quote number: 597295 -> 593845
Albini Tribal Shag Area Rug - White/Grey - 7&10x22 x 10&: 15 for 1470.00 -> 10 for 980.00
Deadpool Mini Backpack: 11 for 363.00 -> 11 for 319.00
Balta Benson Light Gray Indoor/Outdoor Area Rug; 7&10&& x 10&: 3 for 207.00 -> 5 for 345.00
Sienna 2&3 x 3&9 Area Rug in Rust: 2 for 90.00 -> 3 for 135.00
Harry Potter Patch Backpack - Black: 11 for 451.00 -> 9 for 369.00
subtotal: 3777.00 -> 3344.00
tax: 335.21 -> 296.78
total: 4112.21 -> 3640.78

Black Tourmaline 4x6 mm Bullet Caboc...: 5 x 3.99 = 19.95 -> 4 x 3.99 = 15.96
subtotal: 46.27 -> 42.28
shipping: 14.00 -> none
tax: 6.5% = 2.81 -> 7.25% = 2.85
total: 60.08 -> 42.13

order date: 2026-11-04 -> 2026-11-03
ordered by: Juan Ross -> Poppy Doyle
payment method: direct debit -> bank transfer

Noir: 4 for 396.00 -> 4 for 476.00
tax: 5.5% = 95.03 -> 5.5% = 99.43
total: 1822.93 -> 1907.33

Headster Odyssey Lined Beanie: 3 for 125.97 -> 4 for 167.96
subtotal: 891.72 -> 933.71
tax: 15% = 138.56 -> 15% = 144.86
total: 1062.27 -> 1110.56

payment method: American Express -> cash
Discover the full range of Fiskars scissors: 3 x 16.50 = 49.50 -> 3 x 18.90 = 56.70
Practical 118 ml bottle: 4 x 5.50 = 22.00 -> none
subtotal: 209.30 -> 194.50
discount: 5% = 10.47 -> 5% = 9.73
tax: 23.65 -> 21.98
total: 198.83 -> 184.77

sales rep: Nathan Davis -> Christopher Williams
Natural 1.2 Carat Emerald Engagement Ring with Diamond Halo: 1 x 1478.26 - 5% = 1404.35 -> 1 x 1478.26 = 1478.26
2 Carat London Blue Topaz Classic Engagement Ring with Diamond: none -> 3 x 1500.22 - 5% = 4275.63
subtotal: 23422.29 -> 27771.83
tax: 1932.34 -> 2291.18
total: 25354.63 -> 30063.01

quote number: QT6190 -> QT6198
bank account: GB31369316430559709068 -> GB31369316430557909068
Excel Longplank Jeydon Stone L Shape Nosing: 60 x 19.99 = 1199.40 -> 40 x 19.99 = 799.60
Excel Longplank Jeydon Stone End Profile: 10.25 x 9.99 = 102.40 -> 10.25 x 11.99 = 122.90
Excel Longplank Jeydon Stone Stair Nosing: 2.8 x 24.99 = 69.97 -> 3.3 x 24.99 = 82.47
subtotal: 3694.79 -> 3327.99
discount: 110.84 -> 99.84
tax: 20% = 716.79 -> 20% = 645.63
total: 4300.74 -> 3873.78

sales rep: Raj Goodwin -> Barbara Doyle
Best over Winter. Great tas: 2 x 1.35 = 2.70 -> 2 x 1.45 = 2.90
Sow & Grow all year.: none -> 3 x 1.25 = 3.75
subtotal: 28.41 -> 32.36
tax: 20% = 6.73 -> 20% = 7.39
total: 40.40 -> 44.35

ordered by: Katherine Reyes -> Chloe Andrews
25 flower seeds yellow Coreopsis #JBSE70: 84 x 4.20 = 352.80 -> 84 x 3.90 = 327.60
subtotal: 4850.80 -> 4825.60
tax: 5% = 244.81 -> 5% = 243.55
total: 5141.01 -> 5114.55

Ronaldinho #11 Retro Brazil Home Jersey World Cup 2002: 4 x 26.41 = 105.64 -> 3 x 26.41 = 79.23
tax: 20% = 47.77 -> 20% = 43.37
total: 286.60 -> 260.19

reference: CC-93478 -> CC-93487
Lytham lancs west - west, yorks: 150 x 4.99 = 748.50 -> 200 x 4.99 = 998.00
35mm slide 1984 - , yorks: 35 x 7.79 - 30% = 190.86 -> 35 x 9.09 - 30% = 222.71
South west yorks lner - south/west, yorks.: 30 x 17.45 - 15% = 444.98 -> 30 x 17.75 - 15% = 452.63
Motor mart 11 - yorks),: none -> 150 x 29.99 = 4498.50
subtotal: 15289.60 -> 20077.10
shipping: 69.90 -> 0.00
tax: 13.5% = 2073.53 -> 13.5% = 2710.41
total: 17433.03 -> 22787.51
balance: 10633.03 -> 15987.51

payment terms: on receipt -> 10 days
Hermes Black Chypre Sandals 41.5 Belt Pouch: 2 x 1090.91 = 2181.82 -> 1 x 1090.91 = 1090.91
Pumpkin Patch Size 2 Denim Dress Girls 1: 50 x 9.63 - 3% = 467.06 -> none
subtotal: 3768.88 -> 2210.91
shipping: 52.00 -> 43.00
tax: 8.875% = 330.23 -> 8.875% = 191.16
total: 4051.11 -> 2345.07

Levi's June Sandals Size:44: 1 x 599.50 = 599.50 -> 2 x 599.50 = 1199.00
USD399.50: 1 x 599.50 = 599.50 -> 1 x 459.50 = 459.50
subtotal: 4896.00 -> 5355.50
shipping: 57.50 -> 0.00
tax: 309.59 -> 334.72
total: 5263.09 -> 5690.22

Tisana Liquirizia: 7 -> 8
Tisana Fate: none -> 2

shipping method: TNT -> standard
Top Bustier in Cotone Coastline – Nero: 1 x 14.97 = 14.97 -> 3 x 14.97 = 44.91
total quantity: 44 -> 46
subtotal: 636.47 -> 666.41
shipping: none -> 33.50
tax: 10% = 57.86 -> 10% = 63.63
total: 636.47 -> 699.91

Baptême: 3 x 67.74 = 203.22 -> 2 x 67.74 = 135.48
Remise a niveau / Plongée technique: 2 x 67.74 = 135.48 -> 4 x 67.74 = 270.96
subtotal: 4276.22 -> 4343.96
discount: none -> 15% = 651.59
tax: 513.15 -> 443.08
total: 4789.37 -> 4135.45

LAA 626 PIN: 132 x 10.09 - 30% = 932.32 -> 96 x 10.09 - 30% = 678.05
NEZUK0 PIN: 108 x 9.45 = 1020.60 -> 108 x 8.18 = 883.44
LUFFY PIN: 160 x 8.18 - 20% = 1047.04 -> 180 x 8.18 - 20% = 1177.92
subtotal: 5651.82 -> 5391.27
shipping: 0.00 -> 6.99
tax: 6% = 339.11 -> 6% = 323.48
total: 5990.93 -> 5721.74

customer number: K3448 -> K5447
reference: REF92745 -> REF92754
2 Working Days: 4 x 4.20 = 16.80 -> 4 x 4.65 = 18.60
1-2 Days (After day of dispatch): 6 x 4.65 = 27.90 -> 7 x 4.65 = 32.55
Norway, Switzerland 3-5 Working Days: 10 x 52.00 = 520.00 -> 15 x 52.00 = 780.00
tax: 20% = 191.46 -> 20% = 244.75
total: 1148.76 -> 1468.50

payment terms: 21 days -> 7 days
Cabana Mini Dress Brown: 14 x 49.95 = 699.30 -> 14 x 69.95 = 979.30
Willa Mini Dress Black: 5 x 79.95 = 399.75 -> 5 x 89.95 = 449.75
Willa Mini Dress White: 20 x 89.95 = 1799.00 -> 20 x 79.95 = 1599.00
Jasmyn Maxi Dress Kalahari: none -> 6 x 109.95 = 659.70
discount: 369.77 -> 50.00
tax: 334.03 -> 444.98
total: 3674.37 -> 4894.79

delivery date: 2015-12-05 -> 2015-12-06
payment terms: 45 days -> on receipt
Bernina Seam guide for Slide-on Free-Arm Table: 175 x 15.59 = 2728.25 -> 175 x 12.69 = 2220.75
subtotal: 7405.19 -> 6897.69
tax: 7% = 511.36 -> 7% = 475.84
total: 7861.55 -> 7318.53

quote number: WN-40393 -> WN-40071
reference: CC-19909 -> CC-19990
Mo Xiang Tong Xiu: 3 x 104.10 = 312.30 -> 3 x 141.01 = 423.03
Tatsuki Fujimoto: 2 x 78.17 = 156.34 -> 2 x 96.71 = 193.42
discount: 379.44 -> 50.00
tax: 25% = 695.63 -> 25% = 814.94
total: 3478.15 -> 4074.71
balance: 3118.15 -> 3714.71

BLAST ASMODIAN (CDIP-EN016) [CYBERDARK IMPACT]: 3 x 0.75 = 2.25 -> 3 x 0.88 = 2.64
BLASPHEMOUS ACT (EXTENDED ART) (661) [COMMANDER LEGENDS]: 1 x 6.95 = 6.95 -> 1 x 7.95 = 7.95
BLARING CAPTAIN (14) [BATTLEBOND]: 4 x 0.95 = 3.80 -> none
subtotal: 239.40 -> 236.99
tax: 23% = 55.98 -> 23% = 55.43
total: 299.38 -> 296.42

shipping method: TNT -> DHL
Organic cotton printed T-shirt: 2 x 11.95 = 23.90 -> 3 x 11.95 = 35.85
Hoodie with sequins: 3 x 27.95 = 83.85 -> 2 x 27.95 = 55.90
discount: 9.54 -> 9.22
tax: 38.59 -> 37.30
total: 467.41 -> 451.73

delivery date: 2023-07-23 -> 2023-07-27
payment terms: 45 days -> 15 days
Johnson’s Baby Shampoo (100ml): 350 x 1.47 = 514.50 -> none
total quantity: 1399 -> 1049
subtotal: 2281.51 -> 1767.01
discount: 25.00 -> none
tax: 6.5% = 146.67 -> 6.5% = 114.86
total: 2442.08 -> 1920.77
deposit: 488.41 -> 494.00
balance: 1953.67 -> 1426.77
----
**What you have to do**
Looking back over the data above, restate word for word the lines that begin at the line with "Excel Longplank Jeydon Stone L" and end at the line with "sales rep: Raj Goodwin -> Barbara Doyle", inclusive.

**Expected answer**
Excel Longplank Jeydon Stone L Shape Nosing: 60 x 19.99 = 1199.40 -> 40 x 19.99 = 799.60
Excel Longplank Jeydon Stone End Profile: 10.25 x 9.99 = 102.40 -> 10.25 x 11.99 = 122.90
Excel Longplank Jeydon Stone Stair Nosing: 2.8 x 24.99 = 69.97 -> 3.3 x 24.99 = 82.47
subtotal: 3694.79 -> 3327.99
discount: 110.84 -> 99.84
tax: 20% = 716.79 -> 20% = 645.63
total: 4300.74 -> 3873.78

sales rep: Raj Goodwin -> Barbara Doyle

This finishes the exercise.